● Task objective: The records below are to be output exactly, except for their pictures.
---*---
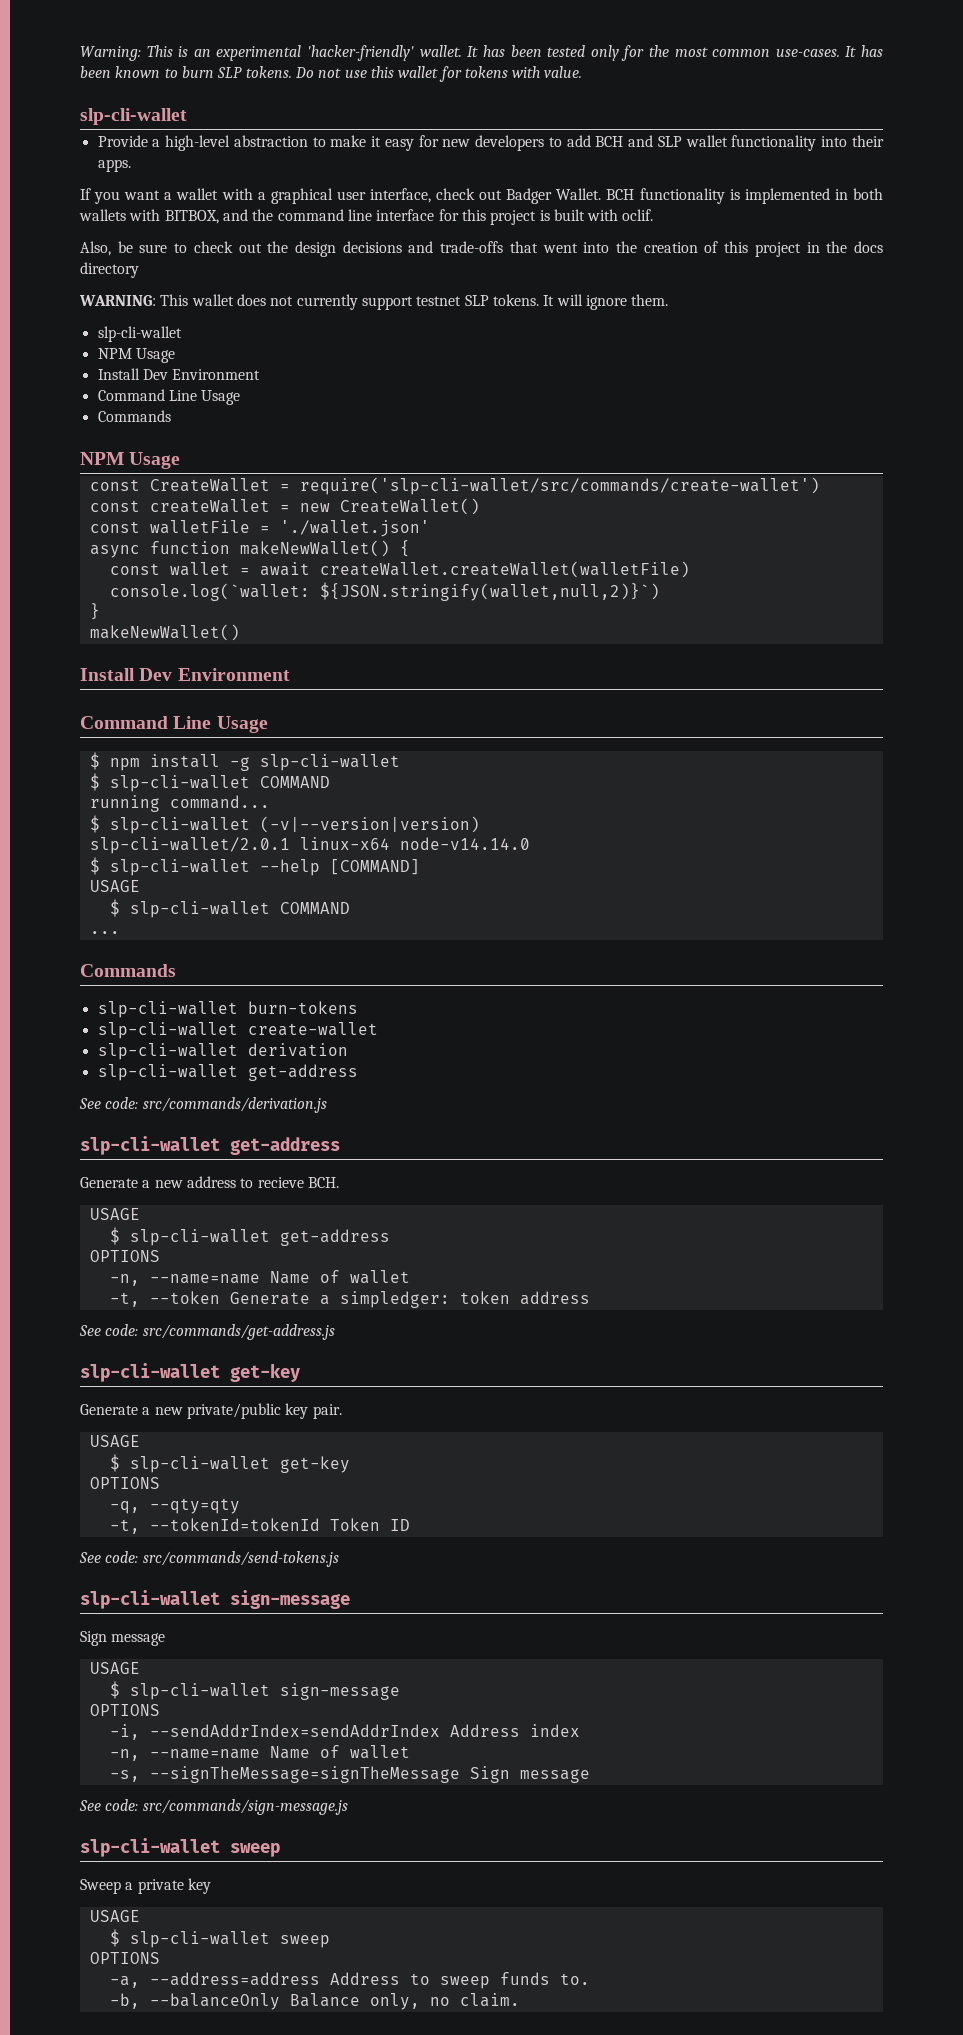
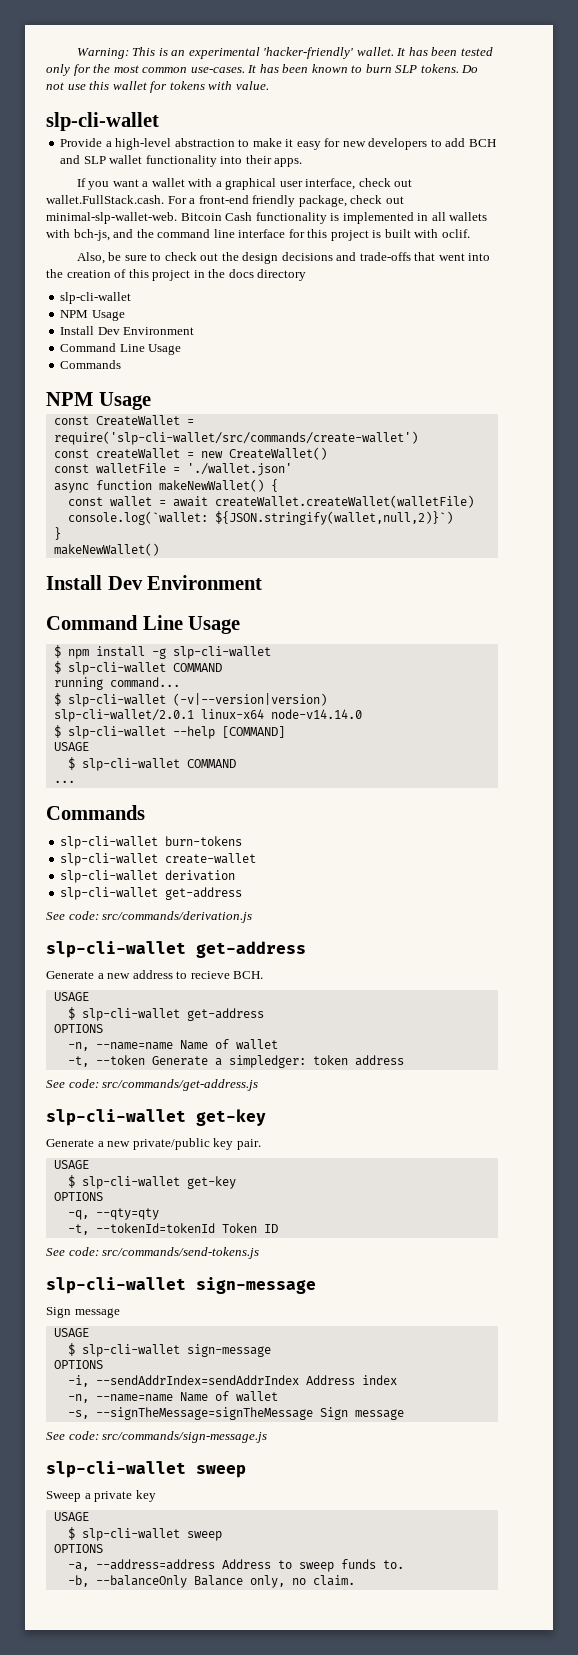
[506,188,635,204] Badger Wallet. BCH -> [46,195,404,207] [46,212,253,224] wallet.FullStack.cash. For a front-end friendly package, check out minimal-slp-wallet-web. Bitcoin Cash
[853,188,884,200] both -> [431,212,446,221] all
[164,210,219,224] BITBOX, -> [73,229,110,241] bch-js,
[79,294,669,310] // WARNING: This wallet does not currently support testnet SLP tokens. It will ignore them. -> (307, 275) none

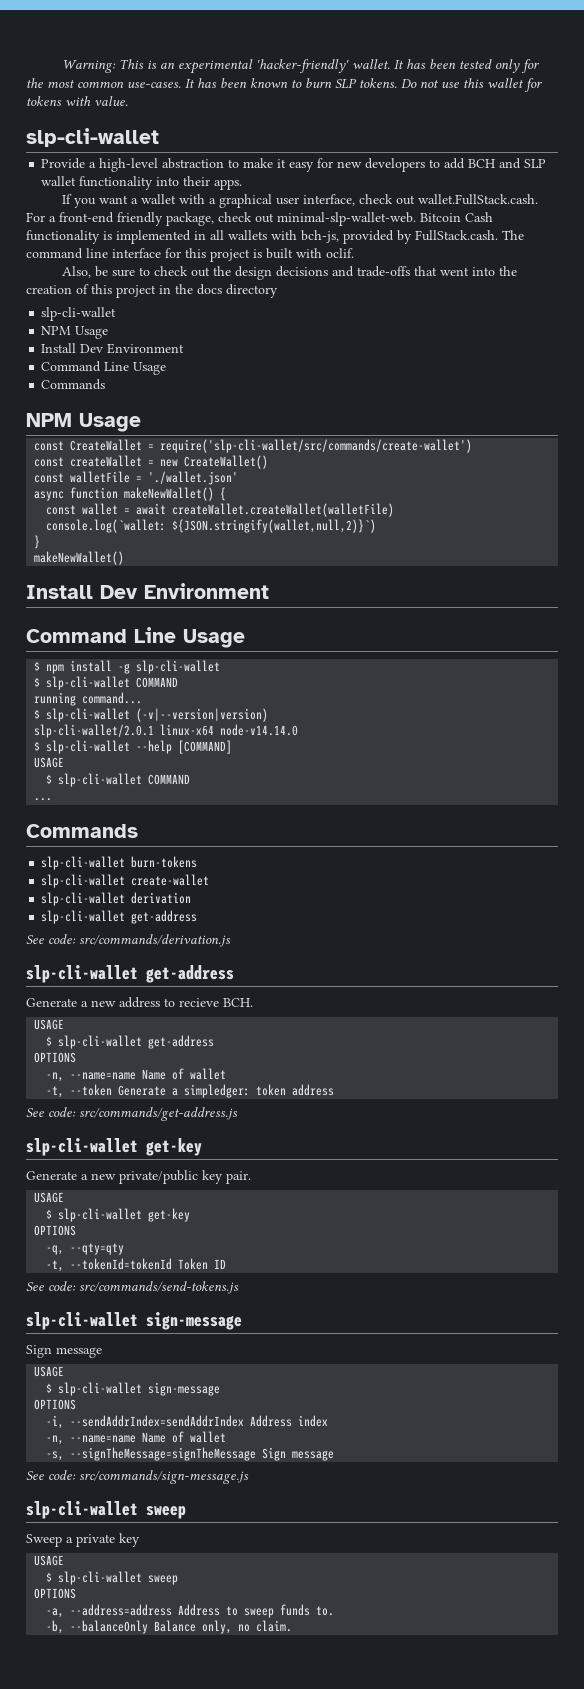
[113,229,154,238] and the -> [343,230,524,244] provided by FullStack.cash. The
---*---
● Exercise answer:
[506,188,635,204] Badger Wallet. BCH -> [46,195,404,207] [46,212,253,224] wallet.FullStack.cash. For a front-end friendly package, check out minimal-slp-wallet-web. Bitcoin Cash
[853,188,884,200] both -> [431,212,446,221] all
[164,210,219,224] BITBOX, -> [73,229,110,241] bch-js,
[79,294,669,310] // WARNING: This wallet does not currently support testnet SLP tokens. It will ignore them. -> (307, 275) none

[113,229,154,238] and the -> [343,230,524,244] provided by FullStack.cash. The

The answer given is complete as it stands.